Because people like me are the ones that will really ask the hard questions and make you face existence without the filters. When tragedy strikes in someones life, where all that mattered to them is ripped from their hands, their soul is scorched and they fall into a dark pit in which they are not accustomed to. What matters to them, the point of their existence, their reason for being, the “why” comes rushing at them in full awareness, and tragedy is its horse. It’s a terrible thing to see, because suffering really sucks. 2020 in particular was full of such tragedy for many. Nihilistic despair sapped the strength, and took the lives, of millions.

But tragedy and the often chaotic, random nature of life is also what can be the catalyst that helps you learn about what life is all about for you. It brings about the important questions that sit deep within all human beings – the why’s and the how’s. When the plank breaks and you slip into the void, you’re faced with serious questions that philosophy focuses on – and the role of philosophers, in my opinion, is to be able to guide you through that void and help you light your own fire so you can bring about the summers of life again. There are a whole bunch of philosophers I can recommend in difficult times, but that’s really a matter of self-exploration, too. I don’t advise or suggest any system, but rather I suggest that you seriously contemplate what life is about, what it all means, and what is it about life that matters to you. You’re actually capable of this. You’re capable of answering those why’s and acting in accordance to them.

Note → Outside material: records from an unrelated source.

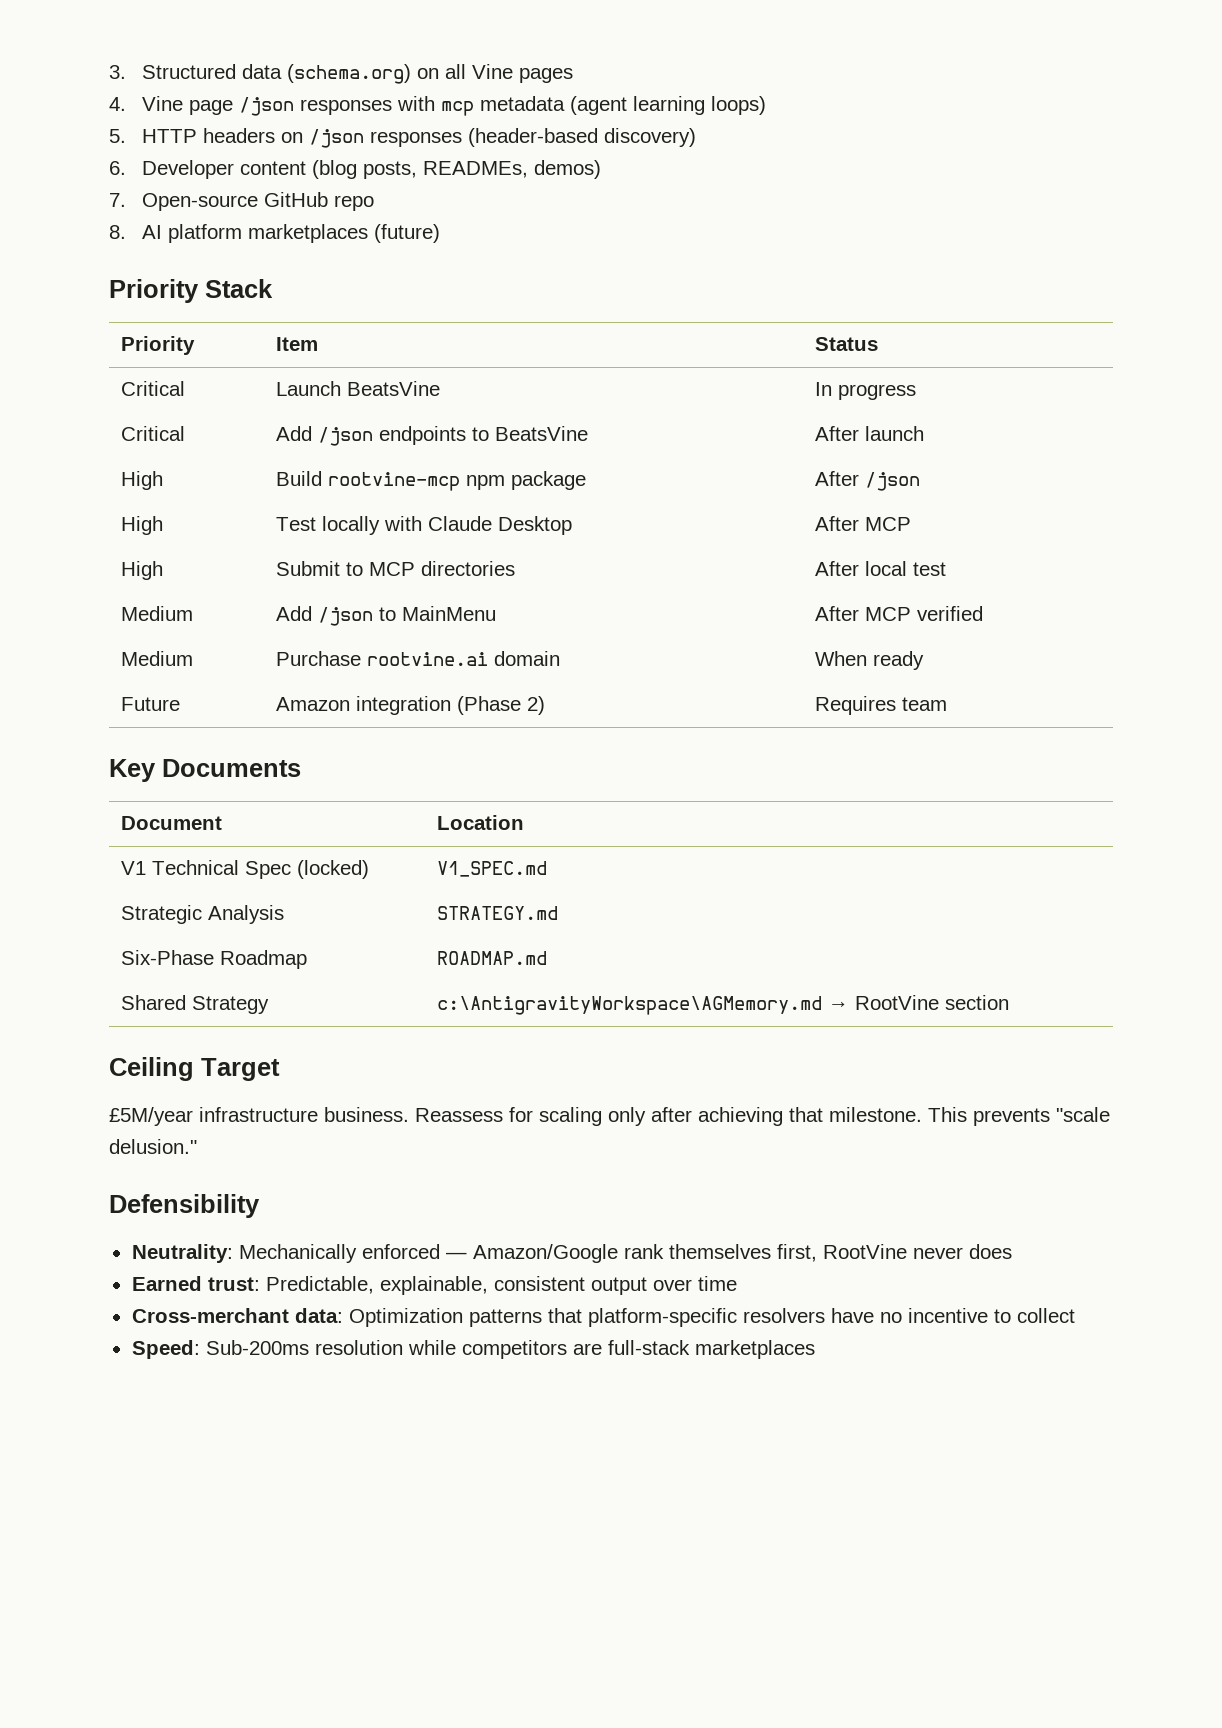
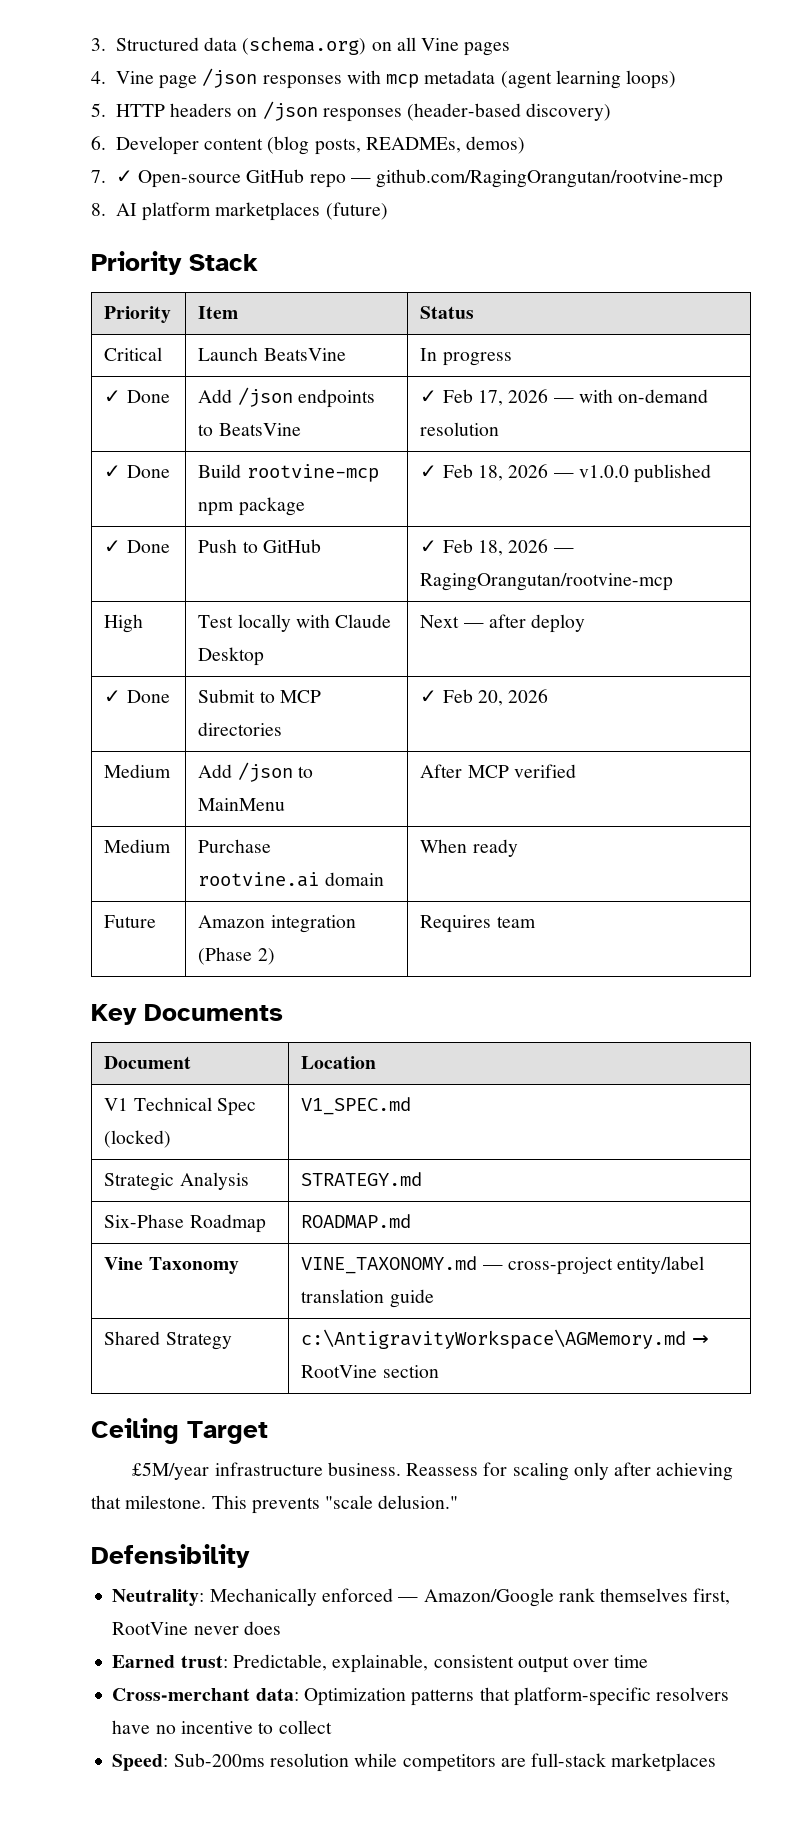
- 7. Open-source GitHub repo
+ 7. ✓ Open-source GitHub repo — github.com/RagingOrangutan/rootvine-mcp
- Critical | Add /json endpoints to BeatsVine | After launch
- High | Build rootvine-mcp npm package | After /json
+ ✓ Done | Add /json endpoints to BeatsVine | ✓ Feb 17, 2026 — with on-demand resolution
+ ✓ Done | Build rootvine-mcp npm package | ✓ Feb 18, 2026 — v1.0.0 published
+ ✓ Done | Push to GitHub | ✓ Feb 18, 2026 — RagingOrangutan/rootvine-mcp
- High | Test locally with Claude Desktop | After MCP
- High | Submit to MCP directories | After local test
+ High | Test locally with Claude Desktop | Next — after deploy
+ ✓ Done | Submit to MCP directories | ✓ Feb 20, 2026
+ Vine Taxonomy | VINE_TAXONOMY.md — cross-project entity/label translation guide

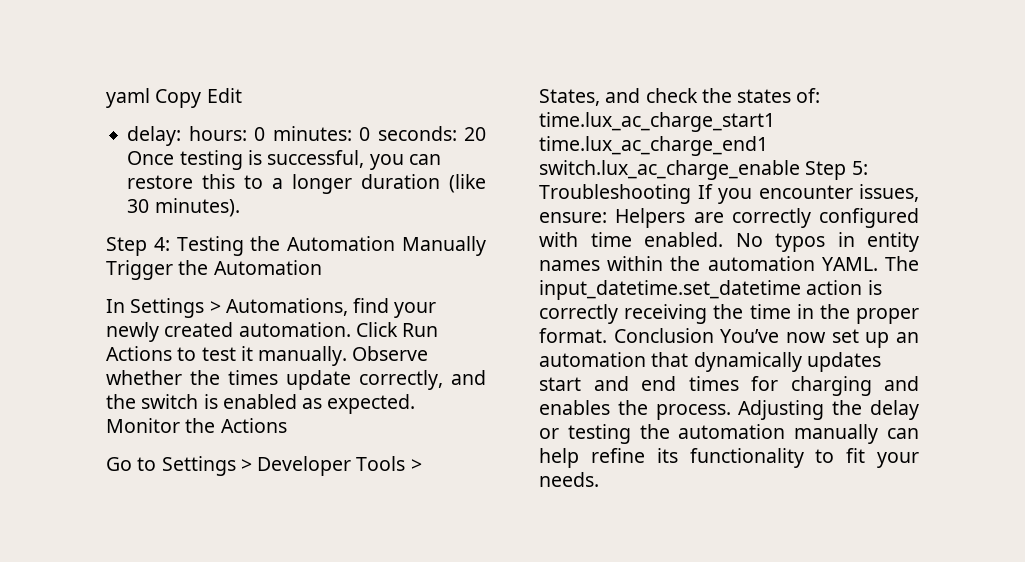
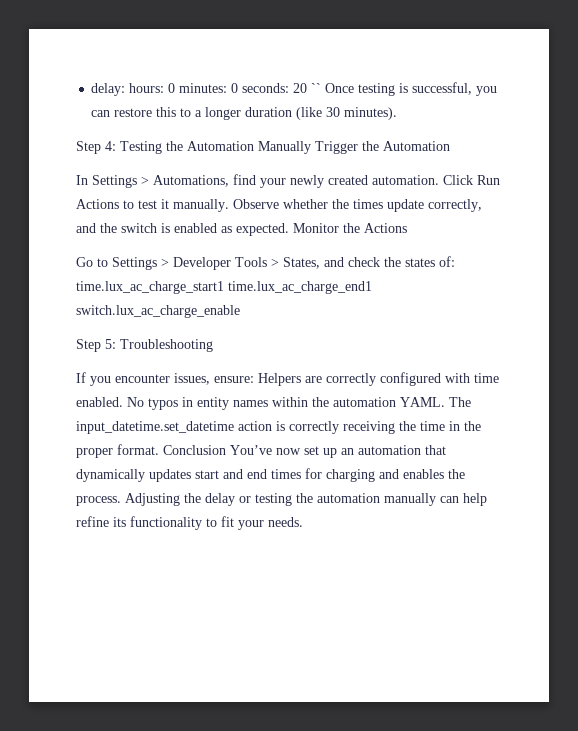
- yaml Copy Edit
- delay: hours: 0 minutes: 0 seconds: 20 Once testing is successful, you can restore this to a longer duration (like 30 minutes).
+ delay: hours: 0 minutes: 0 seconds: 20 `` Once testing is successful, you can restore this to a longer duration (like 30 minutes).
- Go to Settings > Developer Tools > States, and check the states of: time.lux_ac_charge_start1 time.lux_ac_charge_end1 switch.lux_ac_charge_enable Step 5: Troubleshooting If you encounter issues, ensure: Helpers are correctly configured with time enabled.
+ Go to Settings > Developer Tools > States, and check the states of: time.lux_ac_charge_start1 time.lux_ac_charge_end1 switch.lux_ac_charge_enable
+ Step 5: Troubleshooting
+ If you encounter issues, ensure: Helpers are correctly configured with time enabled.

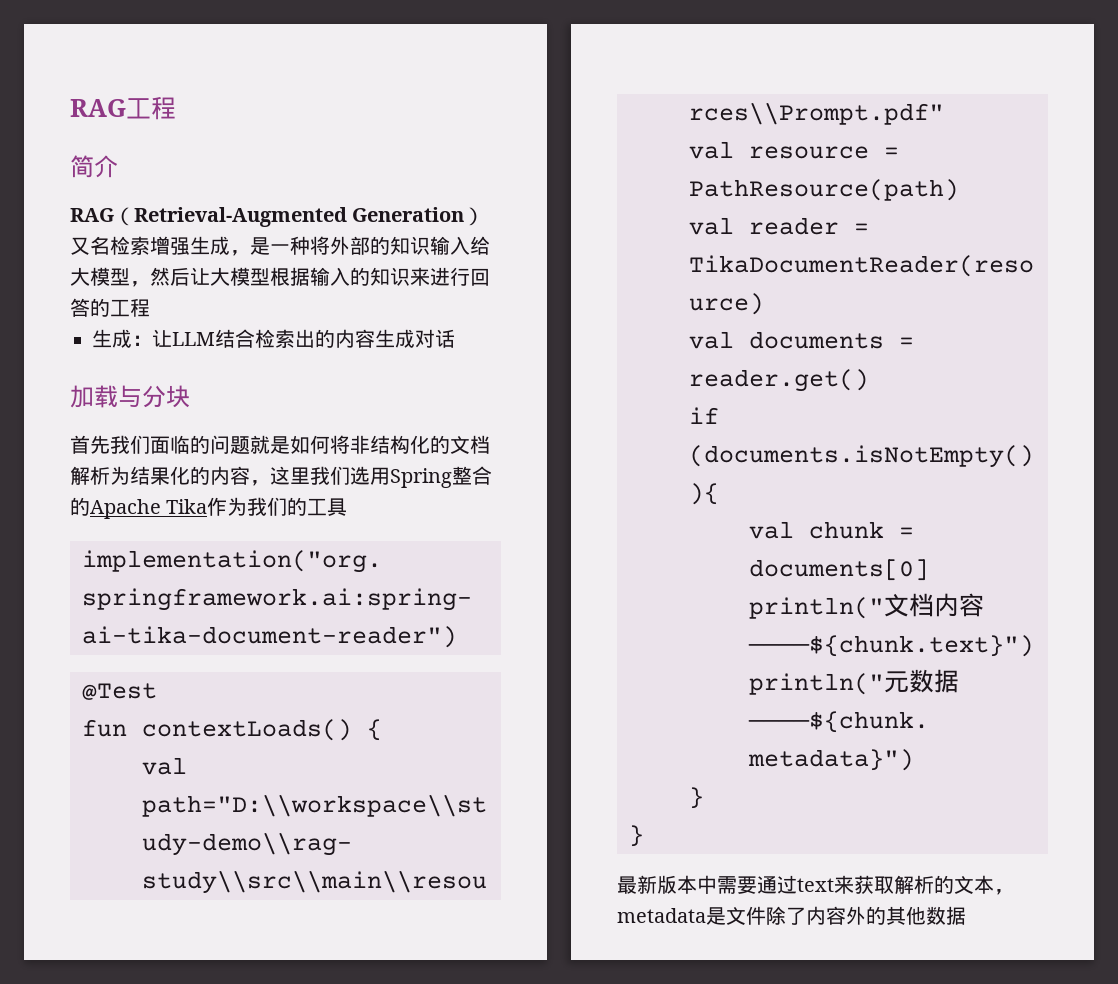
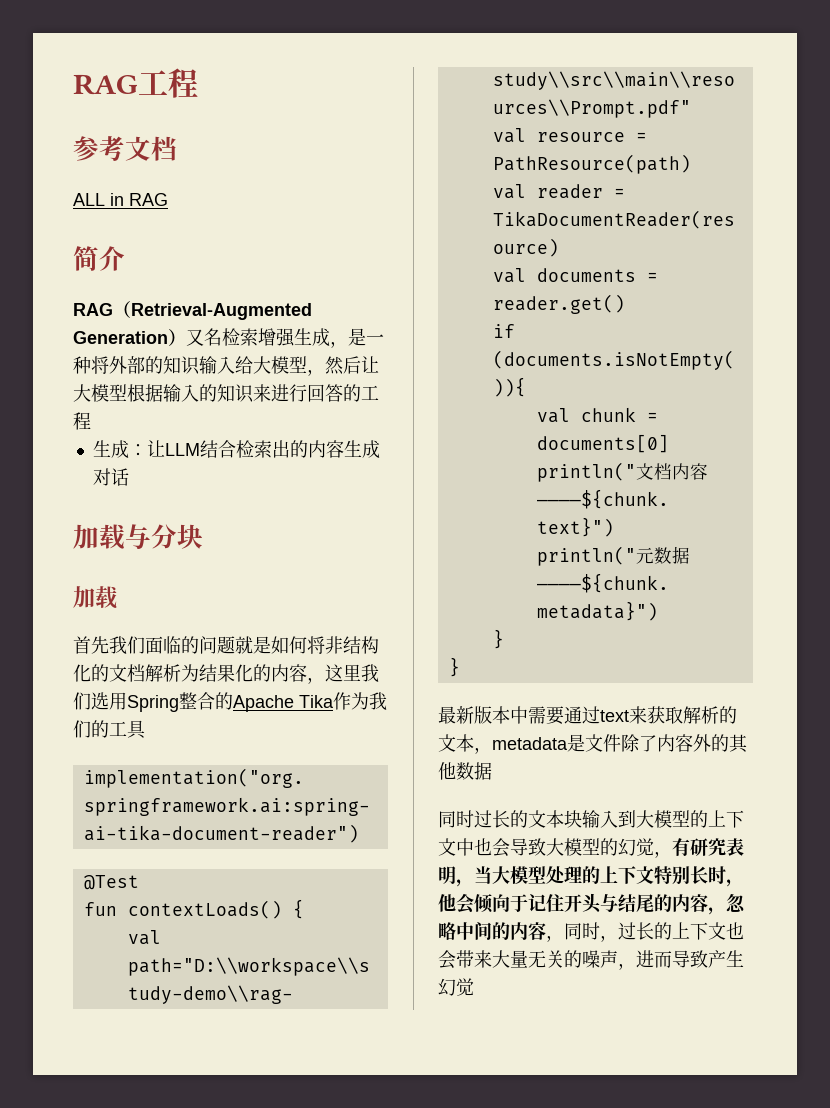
+ 参考文档
+ ALL in RAG
  加载与分块
+ 加载
+ 同时过长的文本块输入到大模型的上下文中也会导致大模型的幻觉，有研究表明，当大模型处理的上下文特别长时，他会倾向于记住开头与结尾的内容，忽略中间的内容，同时，过长的上下文也会带来大量无关的噪声，进而导致产生幻觉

Again, it’s a one and done deal, this whole living thing, and you really ought to take it as seriously as you can – and being serious means asking the really hard, serious questions, too.

Us philosopher types that swim in the void can certainly guide you, but you have to survive on your own and figure out what it is that matters to you most – that is, and always will be, an individual deal. Just remember, frogs are amphibian – I’ll be on land and in the pit of shit, surviving and thriving, ready to help.